━━ LISTED RECORDS

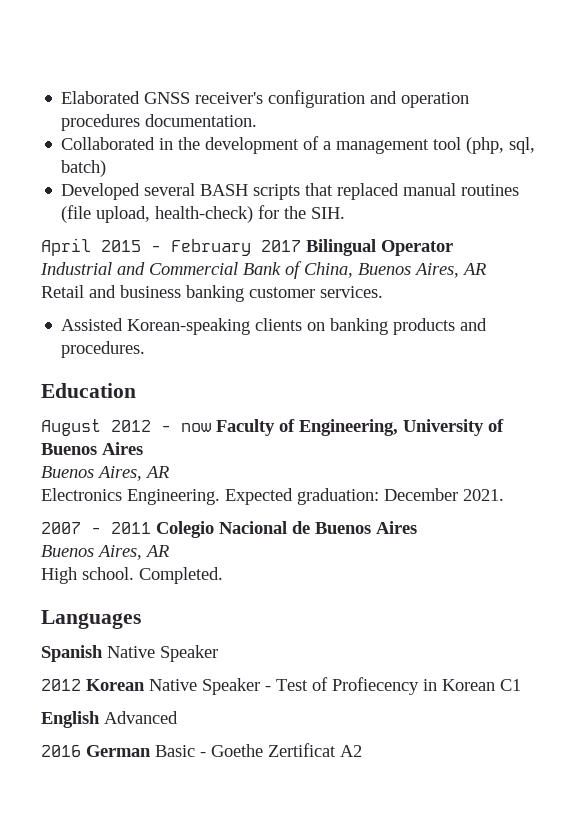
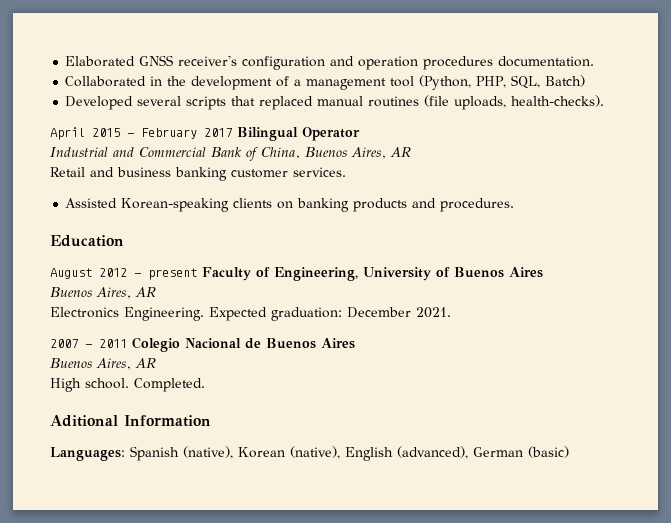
- Collaborated in the development of a management tool (php, sql, batch)
+ Collaborated in the development of a management tool (Python, PHP, SQL, Batch)
- Developed several BASH scripts that replaced manual routines (file upload, health-check) for the SIH.
+ Developed several scripts that replaced manual routines (file uploads, health-checks).
- August 2012 - now Faculty of Engineering, University of Buenos Aires
+ August 2012 - present Faculty of Engineering, University of Buenos Aires
- Languages
- Spanish Native Speaker
- 2012 Korean Native Speaker - Test of Profiecency in Korean C1
- English Advanced
- 2016 German Basic - Goethe Zertificat A2
+ Aditional Information
+ Languages: Spanish (native), Korean (native), English (advanced), German (basic)

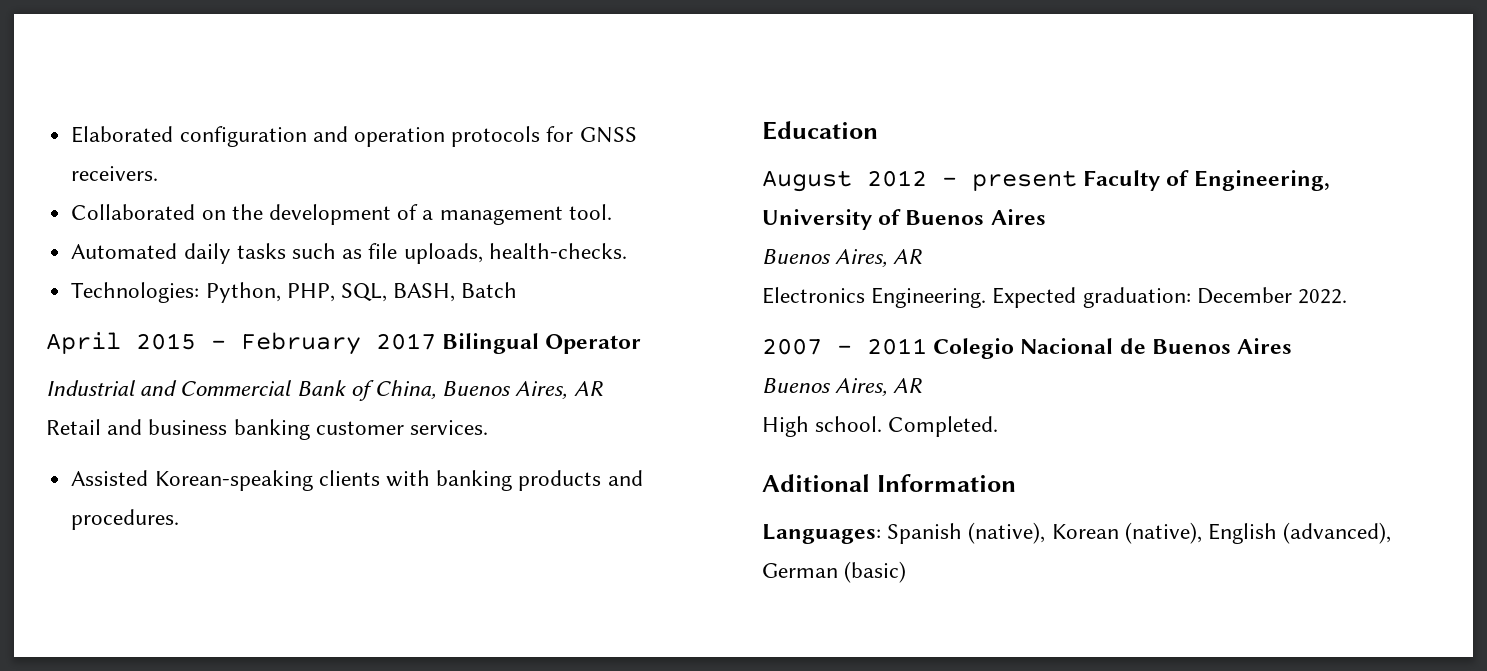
- Elaborated GNSS receiver's configuration and operation procedures documentation.
+ Elaborated configuration and operation protocols for GNSS receivers.
- Collaborated in the development of a management tool (Python, PHP, SQL, Batch)
- Developed several scripts that replaced manual routines (file uploads, health-checks).
+ Collaborated on the development of a management tool.
+ Automated daily tasks such as file uploads, health-checks.
+ Technologies: Python, PHP, SQL, BASH, Batch
- Assisted Korean-speaking clients on banking products and procedures.
+ Assisted Korean-speaking clients with banking products and procedures.
- Expected graduation: December 2021.
+ Expected graduation: December 2022.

━━━━

:: PROBLEM STATEMENT ::
If a line above contains the word "several", list it.

:: FINAL ANSWER ::
- Developed several BASH scripts that replaced manual routines (file upload, health-check) for the SIH.
+ Developed several scripts that replaced manual routines (file uploads, health-checks).
- Developed several scripts that replaced manual routines (file uploads, health-checks).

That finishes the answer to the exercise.